*What you will do*. Starting with the line that has "subtotal: 3344.48 -> 3287.63" and finishing with the line that has "tax: 6% = 48.75 -> 6% = 57.26", set down each line below exactly. Pictures are not copied.

*Information supplied*.
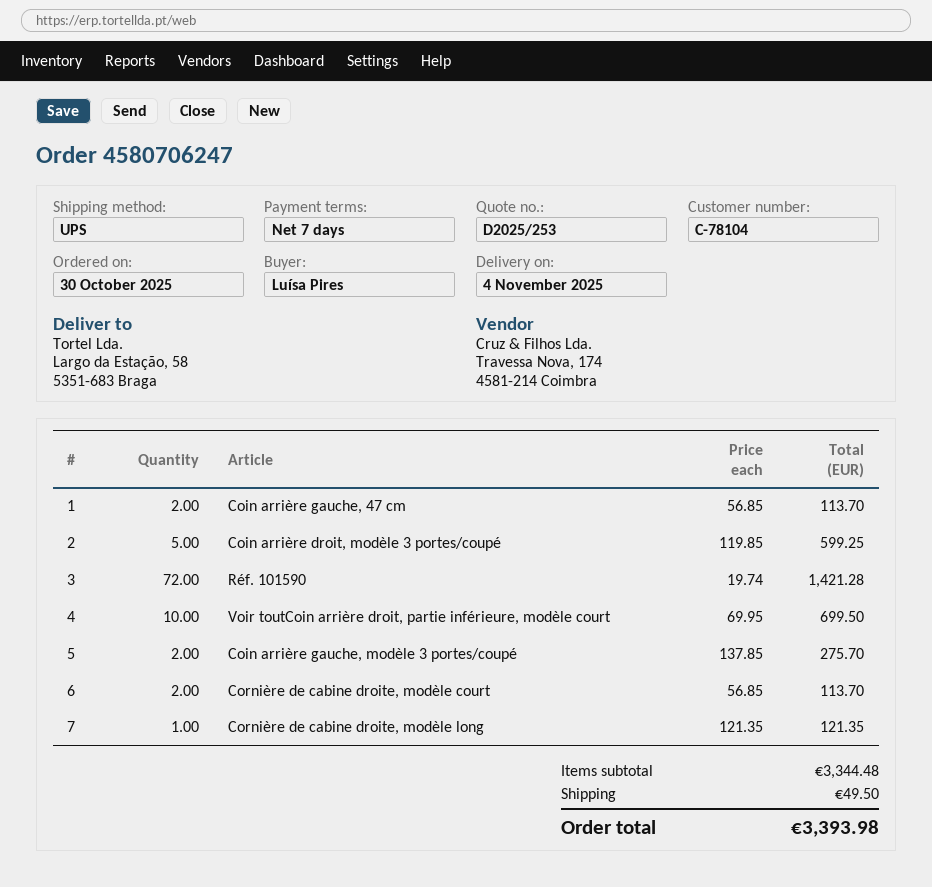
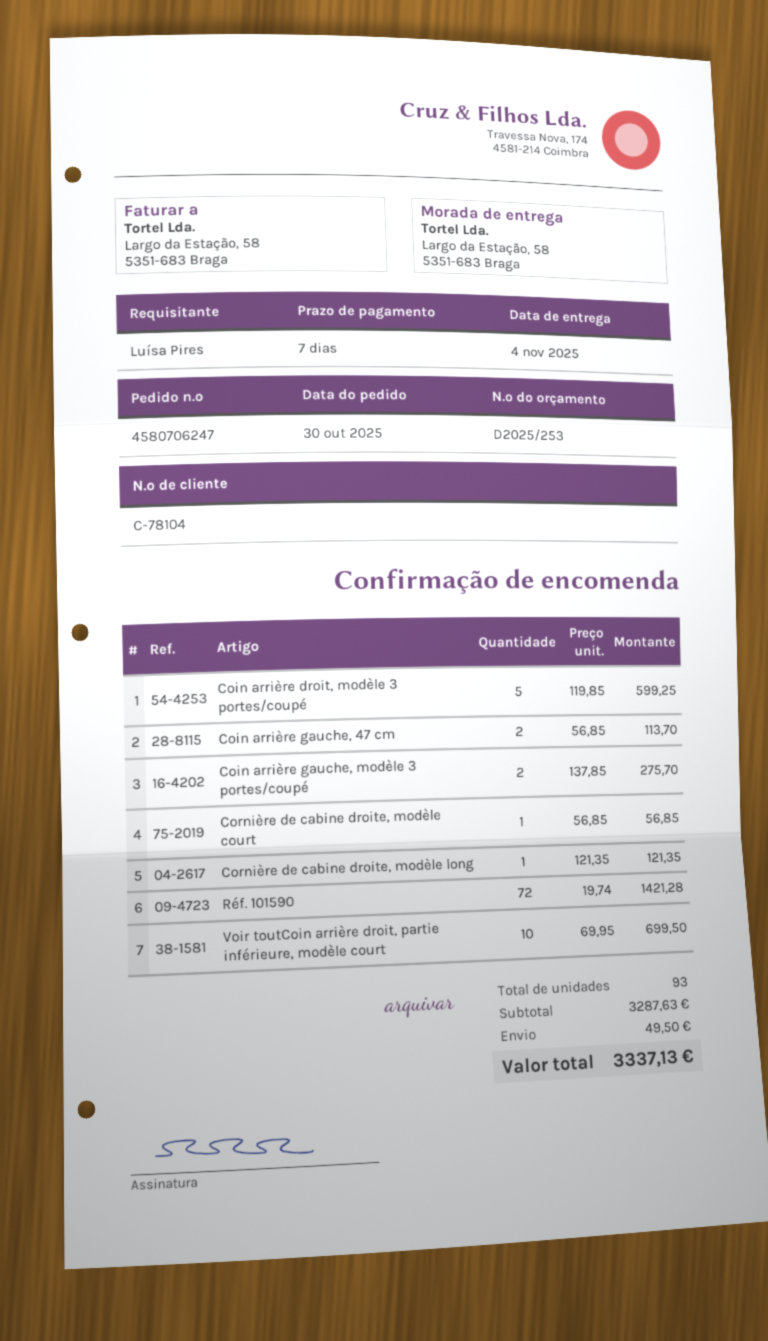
Cornière de cabine droite, modèle court: 2 x 56.85 = 113.70 -> 1 x 56.85 = 56.85
subtotal: 3344.48 -> 3287.63
total: 3393.98 -> 3337.13

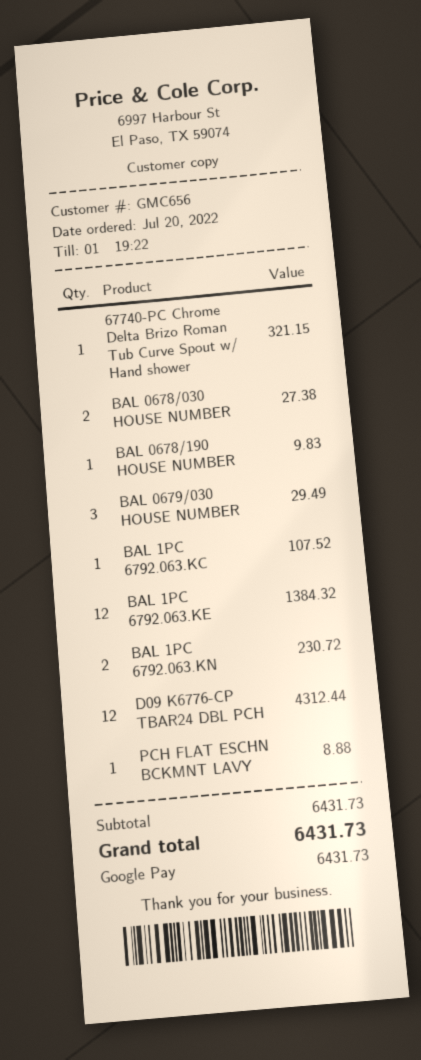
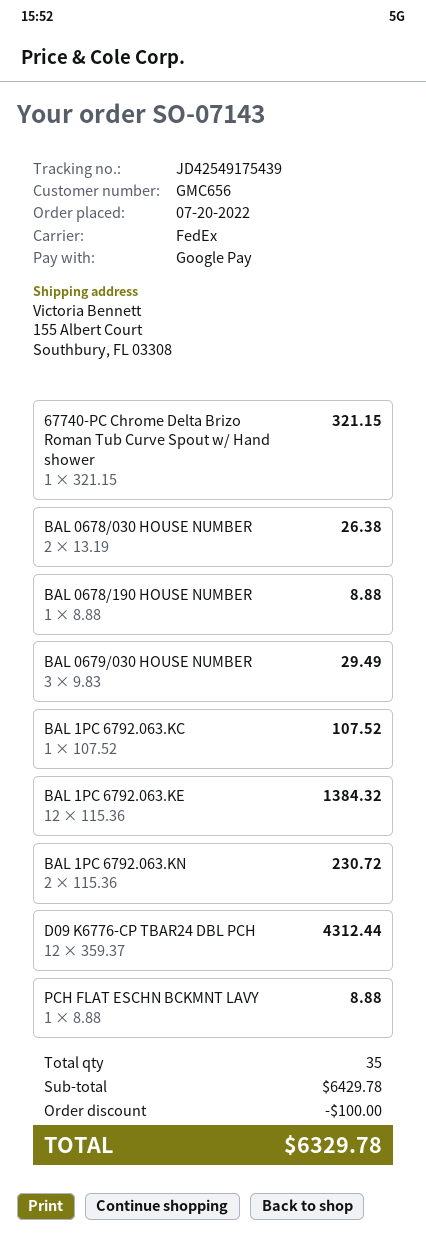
BAL 0678/030 HOUSE NUMBER: 2 for 27.38 -> 2 for 26.38
BAL 0678/190 HOUSE NUMBER: 1 for 9.83 -> 1 for 8.88
subtotal: 6431.73 -> 6429.78
discount: none -> 100.00
total: 6431.73 -> 6329.78

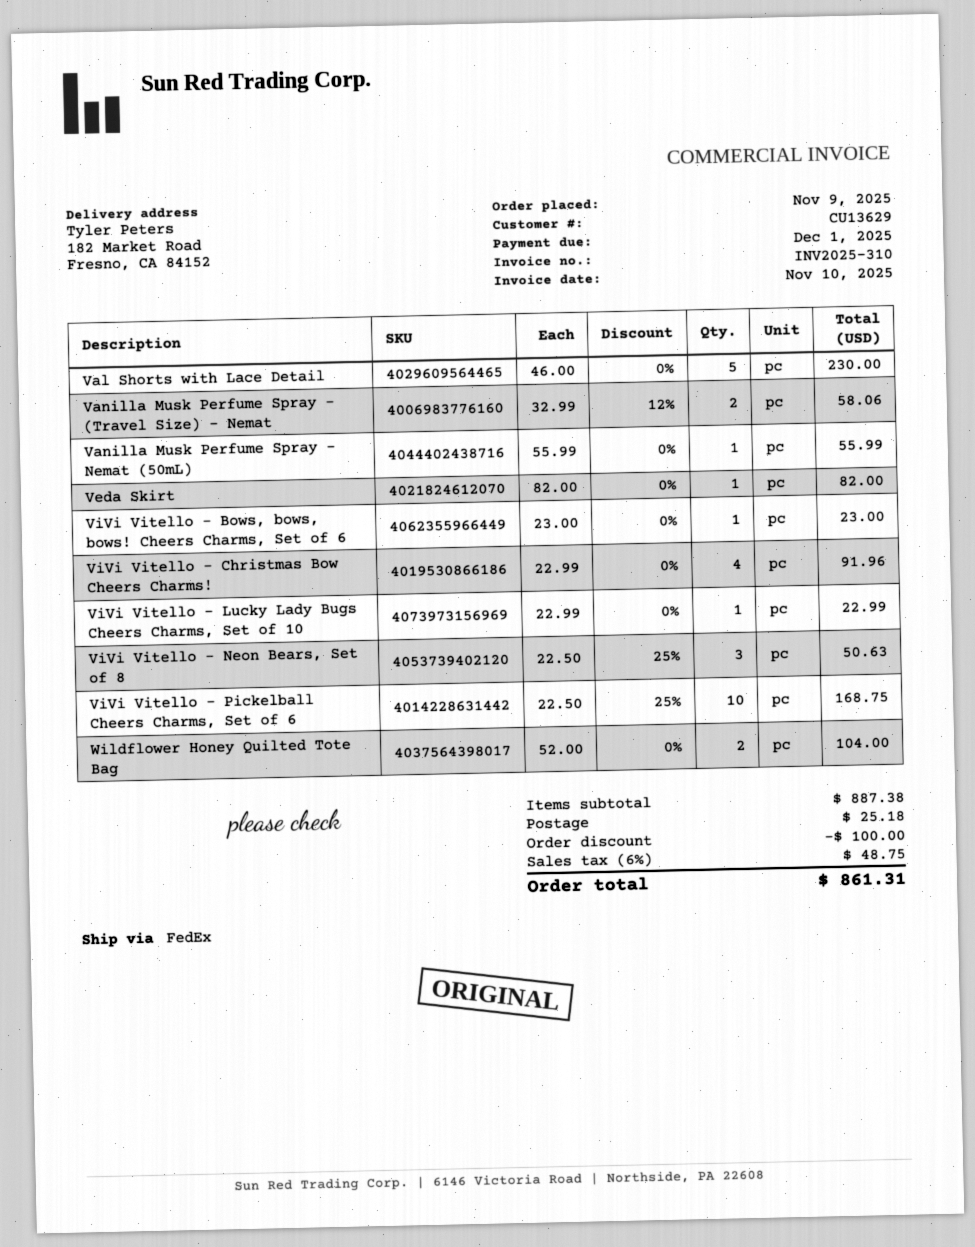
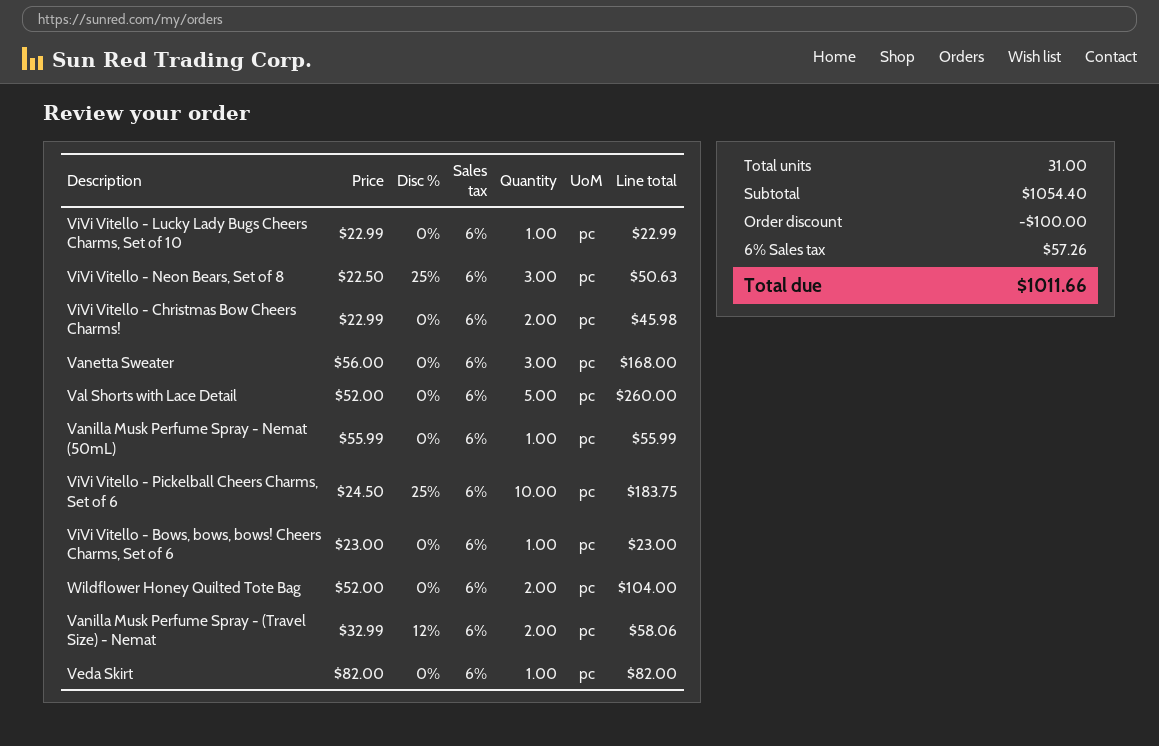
Val Shorts with Lace Detail: 5 x 46.00 = 230.00 -> 5 x 52.00 = 260.00
ViVi Vitello - Christmas Bow Cheers Charms!: 4 x 22.99 = 91.96 -> 2 x 22.99 = 45.98
ViVi Vitello - Pickelball Cheers Charms, Set of 6: 10 x 22.50 - 25% = 168.75 -> 10 x 24.50 - 25% = 183.75
Vanetta Sweater: none -> 3 x 56.00 = 168.00
subtotal: 887.38 -> 1054.40
shipping: 25.18 -> none
tax: 6% = 48.75 -> 6% = 57.26
total: 861.31 -> 1011.66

*Written reply*.
subtotal: 3344.48 -> 3287.63
total: 3393.98 -> 3337.13

BAL 0678/030 HOUSE NUMBER: 2 for 27.38 -> 2 for 26.38
BAL 0678/190 HOUSE NUMBER: 1 for 9.83 -> 1 for 8.88
subtotal: 6431.73 -> 6429.78
discount: none -> 100.00
total: 6431.73 -> 6329.78

Val Shorts with Lace Detail: 5 x 46.00 = 230.00 -> 5 x 52.00 = 260.00
ViVi Vitello - Christmas Bow Cheers Charms!: 4 x 22.99 = 91.96 -> 2 x 22.99 = 45.98
ViVi Vitello - Pickelball Cheers Charms, Set of 6: 10 x 22.50 - 25% = 168.75 -> 10 x 24.50 - 25% = 183.75
Vanetta Sweater: none -> 3 x 56.00 = 168.00
subtotal: 887.38 -> 1054.40
shipping: 25.18 -> none
tax: 6% = 48.75 -> 6% = 57.26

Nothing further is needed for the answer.